## Action item:
Nothing should appear in the answer except the line containing "shipping: 26.00 -> 43.50" and the lines following it through the end of the listing, each given exactly.

## Extracted material:
____________

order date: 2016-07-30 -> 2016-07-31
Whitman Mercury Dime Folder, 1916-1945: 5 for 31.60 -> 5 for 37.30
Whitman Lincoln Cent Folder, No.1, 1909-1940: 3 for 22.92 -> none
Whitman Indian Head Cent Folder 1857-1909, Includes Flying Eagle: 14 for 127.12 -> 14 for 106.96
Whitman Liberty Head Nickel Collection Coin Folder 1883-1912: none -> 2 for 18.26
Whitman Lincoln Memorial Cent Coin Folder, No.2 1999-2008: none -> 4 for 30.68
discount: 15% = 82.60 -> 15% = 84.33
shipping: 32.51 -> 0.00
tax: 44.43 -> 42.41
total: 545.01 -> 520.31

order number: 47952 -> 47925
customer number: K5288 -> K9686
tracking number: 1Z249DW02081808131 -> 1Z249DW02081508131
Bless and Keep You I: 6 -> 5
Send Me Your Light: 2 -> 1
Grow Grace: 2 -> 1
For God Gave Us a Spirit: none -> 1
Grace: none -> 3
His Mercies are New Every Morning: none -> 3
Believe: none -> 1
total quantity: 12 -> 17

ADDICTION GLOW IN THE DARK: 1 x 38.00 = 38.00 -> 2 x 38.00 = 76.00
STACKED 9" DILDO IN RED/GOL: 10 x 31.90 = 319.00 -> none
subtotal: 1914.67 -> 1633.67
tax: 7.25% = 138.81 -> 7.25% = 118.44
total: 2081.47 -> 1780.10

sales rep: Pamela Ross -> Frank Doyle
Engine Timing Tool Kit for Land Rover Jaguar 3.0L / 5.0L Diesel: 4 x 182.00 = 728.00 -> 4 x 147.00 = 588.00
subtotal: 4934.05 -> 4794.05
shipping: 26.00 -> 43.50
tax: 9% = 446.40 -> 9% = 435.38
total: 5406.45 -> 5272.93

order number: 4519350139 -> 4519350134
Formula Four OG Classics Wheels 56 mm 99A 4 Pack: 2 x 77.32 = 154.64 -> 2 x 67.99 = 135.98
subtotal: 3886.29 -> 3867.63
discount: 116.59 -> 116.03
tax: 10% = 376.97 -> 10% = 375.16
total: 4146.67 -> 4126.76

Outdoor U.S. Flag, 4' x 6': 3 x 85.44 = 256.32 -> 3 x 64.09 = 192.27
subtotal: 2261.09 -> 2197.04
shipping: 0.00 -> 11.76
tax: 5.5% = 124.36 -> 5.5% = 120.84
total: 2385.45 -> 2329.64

____________

## Solution to this task:
shipping: 26.00 -> 43.50
tax: 9% = 446.40 -> 9% = 435.38
total: 5406.45 -> 5272.93

order number: 4519350139 -> 4519350134
Formula Four OG Classics Wheels 56 mm 99A 4 Pack: 2 x 77.32 = 154.64 -> 2 x 67.99 = 135.98
subtotal: 3886.29 -> 3867.63
discount: 116.59 -> 116.03
tax: 10% = 376.97 -> 10% = 375.16
total: 4146.67 -> 4126.76

Outdoor U.S. Flag, 4' x 6': 3 x 85.44 = 256.32 -> 3 x 64.09 = 192.27
subtotal: 2261.09 -> 2197.04
shipping: 0.00 -> 11.76
tax: 5.5% = 124.36 -> 5.5% = 120.84
total: 2385.45 -> 2329.64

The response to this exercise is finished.